Reed snorts, and he finally manages to sneak a sip of coffee before his good humor can spoil it with some kind of accident. “What the fuck,” he says. “I thought car dealership coffee was supposed to suck.”

“Then perhaps you should examine your prejudices,” RK900 suggests.

Reed gives him an incredulous, helplessly amused look. “My prejudices toward car dealerships,” he clarifies.

“Yes, obviously.”

Reed wipes a hand down his face. “Okay,” he says with a sigh. “I think I understand you a little better now.”

“An interesting claim. Why don’t you prove it?”

Reed straightens and looks RK900 straight in the eye, his grin crooked and his green eyes gleaming with determination. “If you come back to work with me at the DPD,” he says, “I’ll help you fend off all those stupid questions everyone keeps asking you.” 

Tempting. “And how do you intend to do that?”

“Have you met me?” Reed asks, spreading his arms. “I’m the only person at the precinct more anti-social than you.”

“Point taken.” RK900 is hard-pressed to challenge the claim. “I’m not sure if you’re aware, but this job pays better than my former position at the DPD.”

Reed slumps and blows out a breath. “I can’t do anything about that. Talk to Fowler if you want a raise.”

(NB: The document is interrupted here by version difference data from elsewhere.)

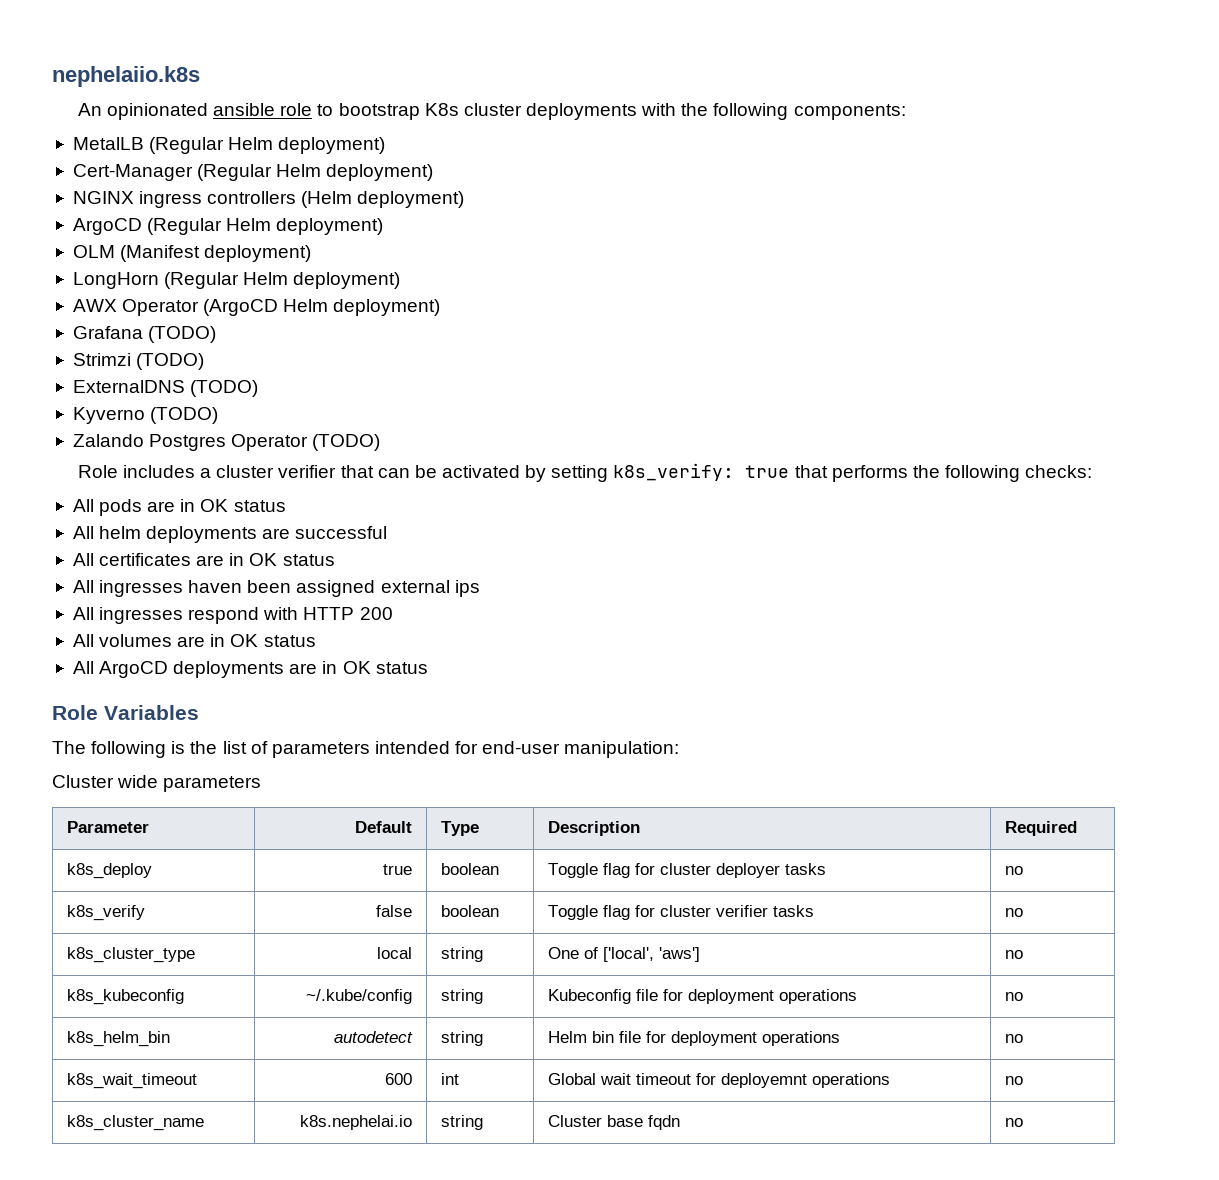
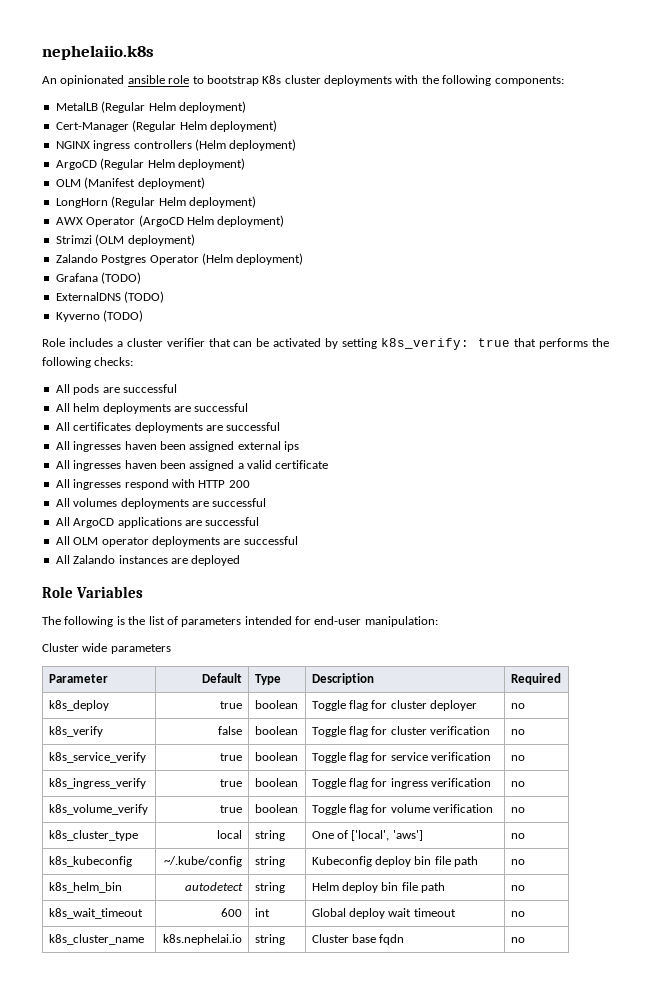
(441, 307) none -> [55,234,195,246] [55,253,304,265] // Strimzi (OLM deployment) // Zalando Postgres Operator (Helm deployment)
[72,353,205,370] // Strimzi (TODO) -> (142, 278) none
[72,434,381,451] // Zalando Postgres Operator (TODO) -> (144, 316) none
[180,499,286,512] in OK status -> [122,384,177,393] successful
[196,553,335,566] are in OK status -> [134,422,281,433] deployments are successful
(480, 588) none -> [55,460,329,471] // All ingresses haven been assigned a valid certificate
[177,634,316,647] [72,661,428,678] are in OK status // All ArgoCD deployments are in OK status -> [120,498,267,509] [55,517,260,528] [55,536,298,547] [55,555,241,566] deployments are successful // All ArgoCD applications are successful // All OLM operator deployments are successful // All Zalando instances are deployed
[784,863,826,875] tasks -> (478, 705) none
[715,905,814,917] verifier tasks -> [430,726,491,735] [510,729,525,735] [48,752,146,763] [220,753,243,761] [254,752,298,761] [311,752,492,763] [510,755,525,761] [48,778,146,789] [220,779,243,787] [254,778,298,787] [311,778,492,789] [510,781,525,787] [48,804,148,815] [220,805,243,813] [254,804,298,813] [311,804,494,815] verification | no // k8s_service_verify | true | boolean | Toggle flag for service verification | no // k8s_ingress_verify | true | boolean | Toggle flag for ingress verification | no // k8s_volume_verify | true | boolean | Toggle flag for volume verification
[635,989,857,1004] file for deployment operations -> [374,856,479,867] deploy bin file path
[591,1031,840,1046] bin file for deployment operations -> [341,882,446,893] deploy bin file path
(596, 1079) none -> [348,908,385,919] deploy
[695,1073,890,1088] for deployemnt operations -> (456, 912) none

“You misunderstand. I don’t want a raise.” He tips his cup just slightly into his mouth, savoring the momentary mind-blanking rush of the drink’s thousand chemical components, and the novel experience of heat. He sets his cup aside and laces his fingers together on his desk. “I want you to sweeten the deal, detective.”

Reed searches his face, then his eyes drift upward in thought, searching their conversation for traces of whatever might motivate RK900’s decision. He drinks his coffee with a thoughtful hum—then he hastily puts it down, wincing at the heat of swallowing too soon. “We could fuck with Connor,” Reed suggests, and a mean, enthusiastic smile unfurls like the insidious bloom of a carnivorous plant on his face.

RK900 returns the grin with helpless sadistic impulse. “Sold.”